Going from the sublime to the ridiculous:
I spent a long time in the tank of my toilet last weekend. The guts of the flushing mechanism had always been opaque to me. I knew on a very abstract level how it all worked, but there was still this uncomfortable feeling that the exact way it all fitted together was "just magic", and if it worked it was not due to anything I could take credit for, and if it didn't work I could do nothing to fix it. An uneasy standoff.
Last weekend I replaced both the flush handle (which is the thing that had actually broken) and also the flapper (which I discovered was on its last legs when I opened it up). The mechanical motions of replacing the failed parts were easy; but I spent a long time trying the float at different heights and watching how that affected things, and trying to decrease the likelihood of the chain getting tangled in itself where it connects to the flapper. I ended up wrapping some plastic wrap around that end of the chain, with a cable tie to hold it in place. That prevents it from bending in any way that might make it get caught. What I really feel like I gained from it was an intuitive, emotional understanding of how toilets flush. Now when I flush the toilet I *know* what's going on; I can visualize the forces that act on the various components of the system, and how they change over time. I can imagine the tension that the chain is under when the system is at rest; but that it is not free to act on because of the much greater pressure of the water keeping the flap closed. Then when the seal is broken, I can picture how the float bobs to the surface and only gradually falls down again as the water level lowers. Pressing my fingers lightly on the handle, I can feel the tension in the chain, and I know how the system that my fingers are touching will act in various different situations.
I was listening to NPR today about refugee camps in Somalia. They described places where every space you could fit a person, there were children -- starving, sick, crying children, in terrible pain, packed in every which way, three or four to a cot. They described camps that were dealing with an influx of 1500 people every day, and they said that that number is growing. They said they desperately need to build more facilities -- food infrastructure, shelter, latrines.
It touches on something that I've always felt deep inside me. We humans like to play at being organized, sanitized, abstracted.
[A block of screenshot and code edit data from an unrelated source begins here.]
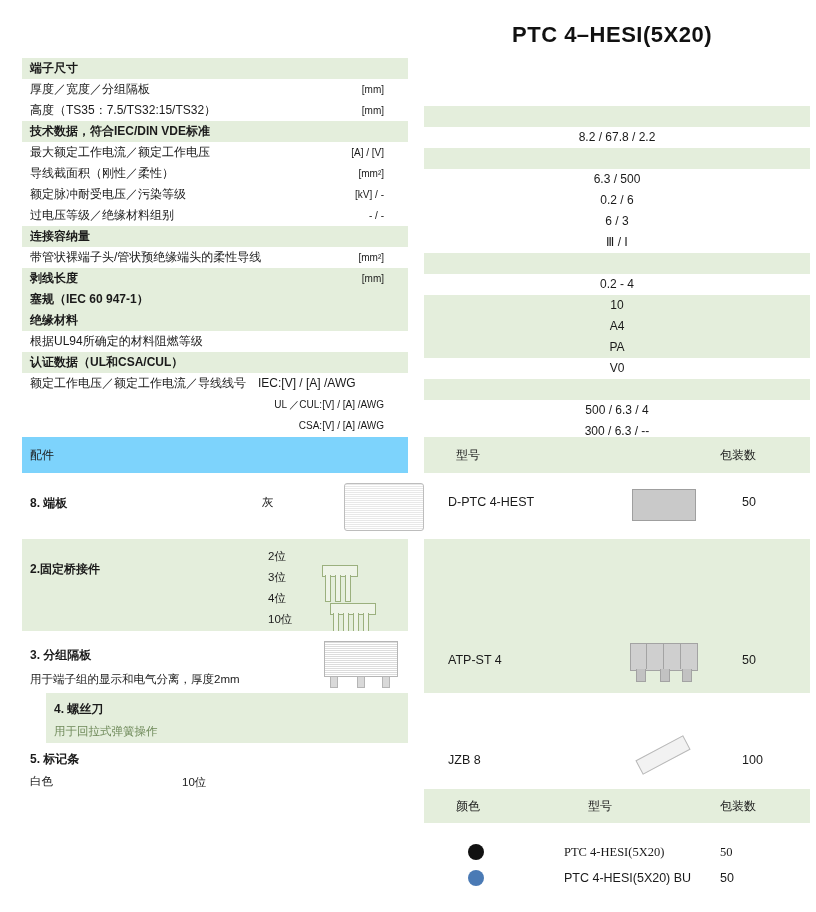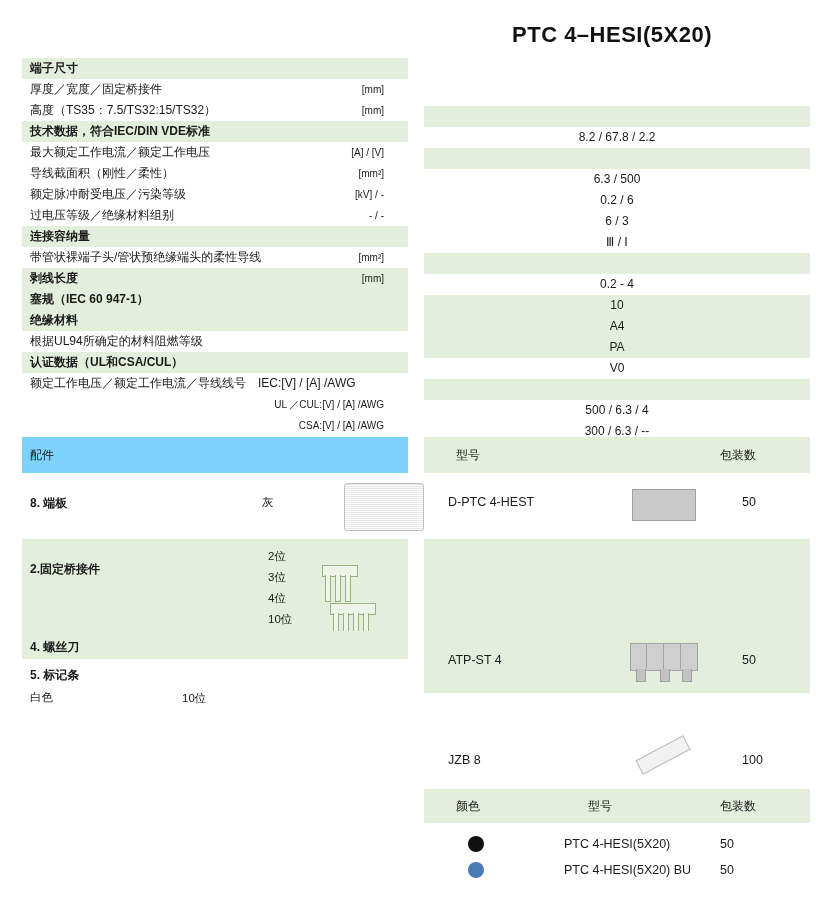"厚度／宽度／固定桥接件" span.lbl { text: 固定桥接件 -> 分组隔板 }
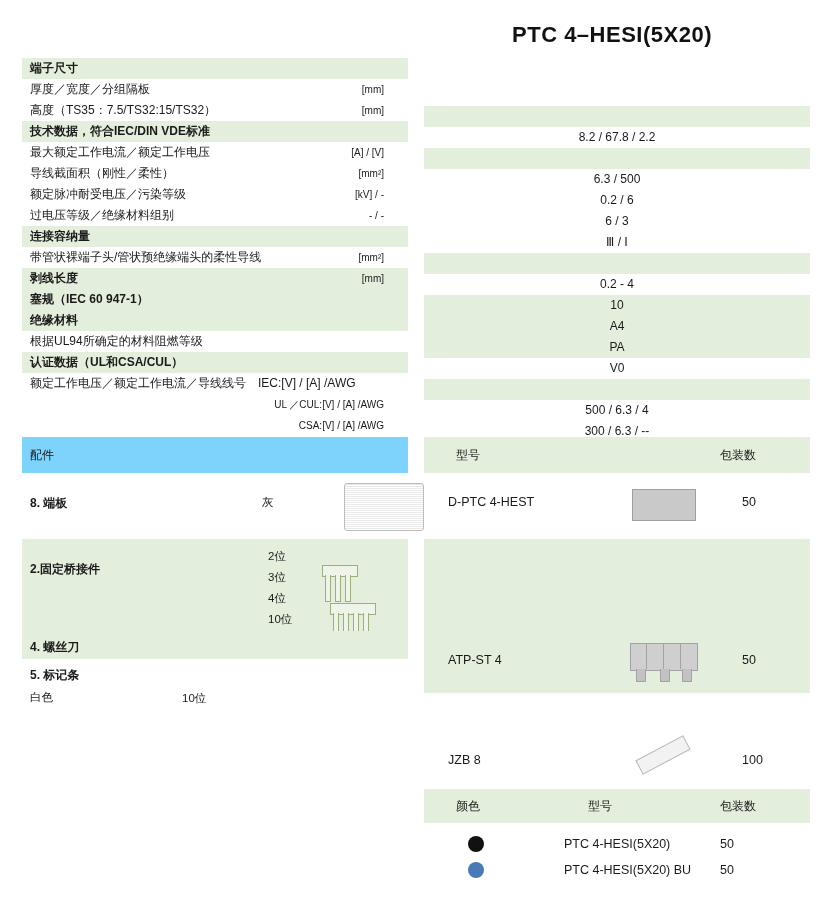"3. 分组隔板" div.acc-block { html: none -> <div> <div>3. 分组隔板</div> <div>用于端子组的显示和电气分离，厚度2mm</div> <div> <div></div> <div> <i></i> <i></i> <i></i> </div> </div> </div> }
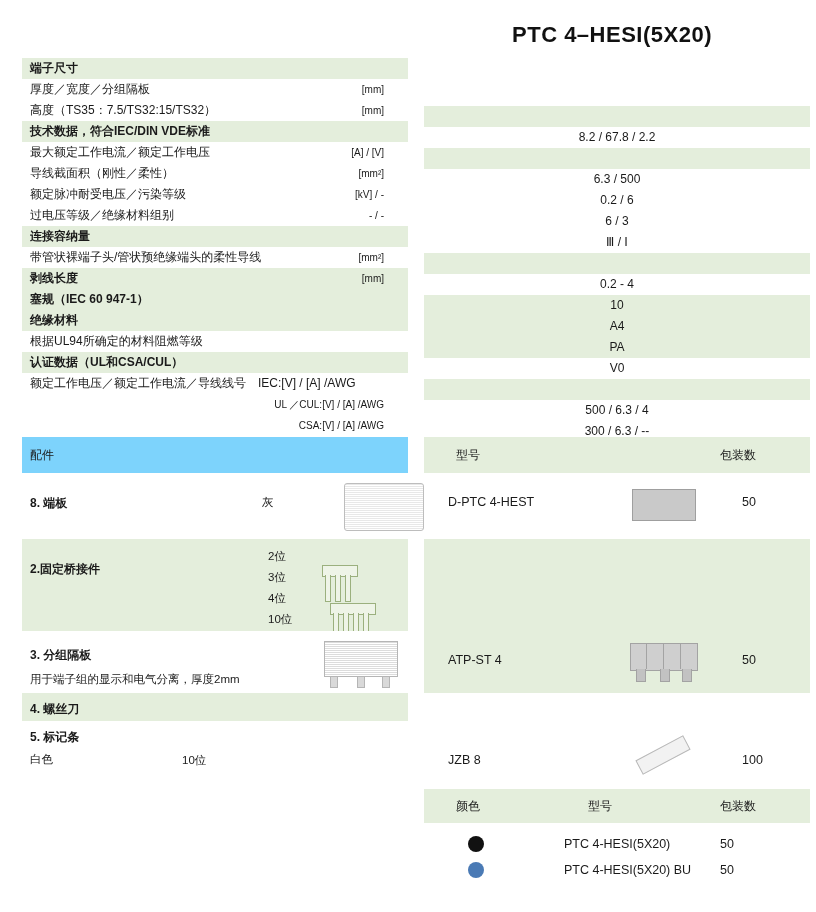"4. 螺丝刀" div.acc-block { height: 28px -> 50px; margin-left: none -> 24px }
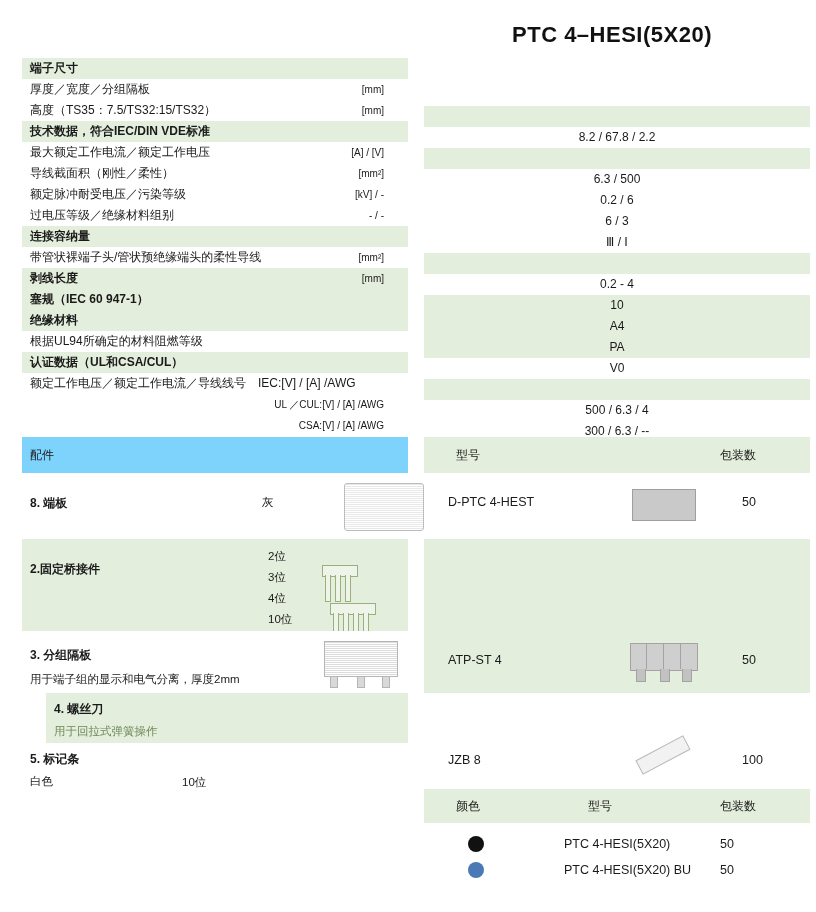"PTC 4-HESI(5X20)" div.color-row { font-family: none -> Liberation Serif, serif; margin-top: 8px -> 16px }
We put on clean clothes and go to the store and buy charcoal briquets to make nice organized barbecues.
But in the end, we're still mewling, scared animals who struggle blindly in pursuit of basic inputs and outputs (food, latrines) and are terrified of pain, sickness, death, loss, and being separated from the people we know will look out for us.
I don't get along well with people who operate at the "clean, neat, abstract" level. I can play-act at that level, but what's the point?